**What you are asked to do:**
Report every line in the records below that holds the word "articles".

**Dataset records:**
-----
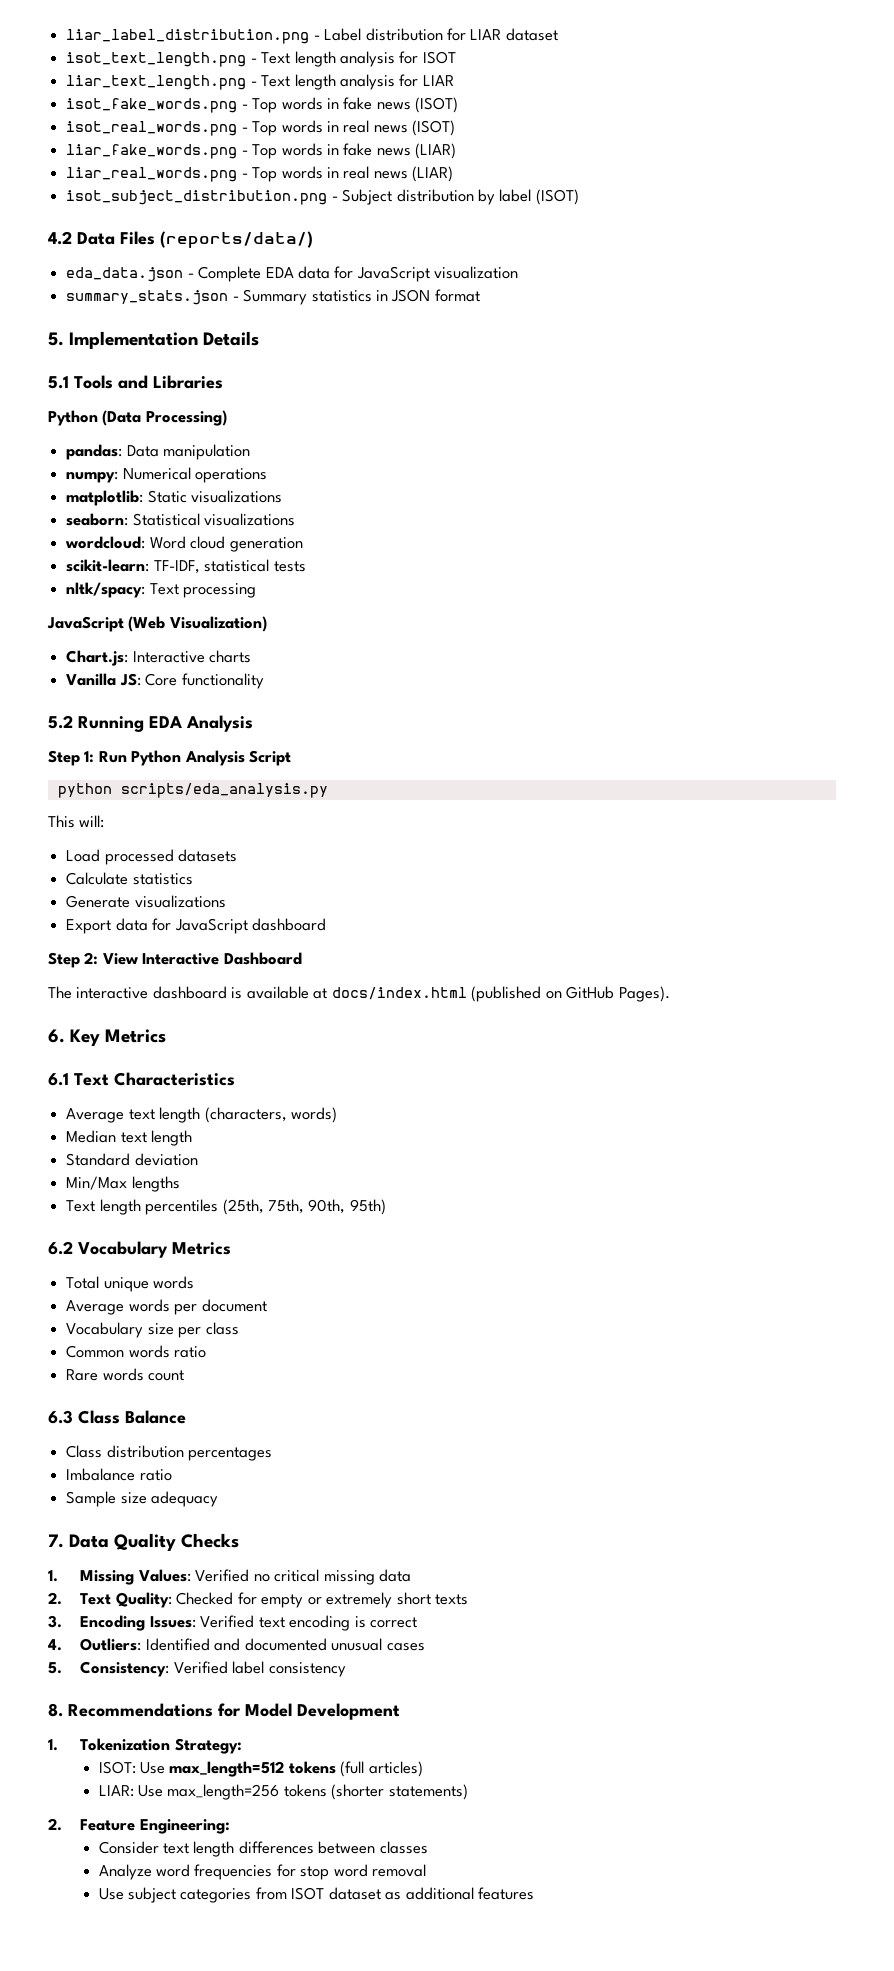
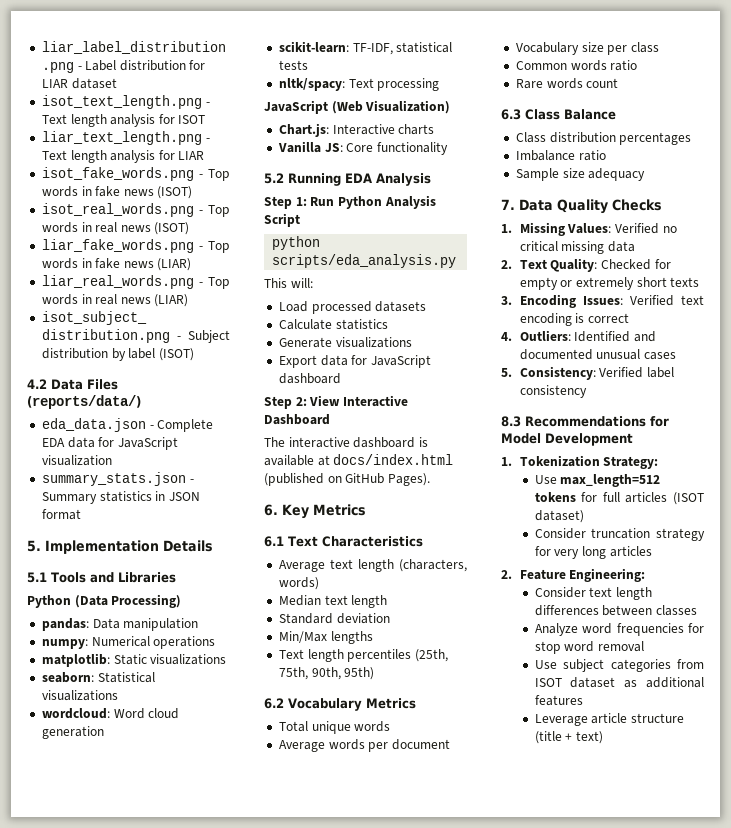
- 8. Recommendations for Model Development
+ 8.3 Recommendations for Model Development
- ISOT: Use max_length=512 tokens (full articles)
- LIAR: Use max_length=256 tokens (shorter statements)
+ Use max_length=512 tokens for full articles (ISOT dataset)
+ Consider truncation strategy for very long articles
+ Leverage article structure (title + text)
-----
**Answer to the exercise:**
- ISOT: Use max_length=512 tokens (full articles)
+ Use max_length=512 tokens for full articles (ISOT dataset)
+ Consider truncation strategy for very long articles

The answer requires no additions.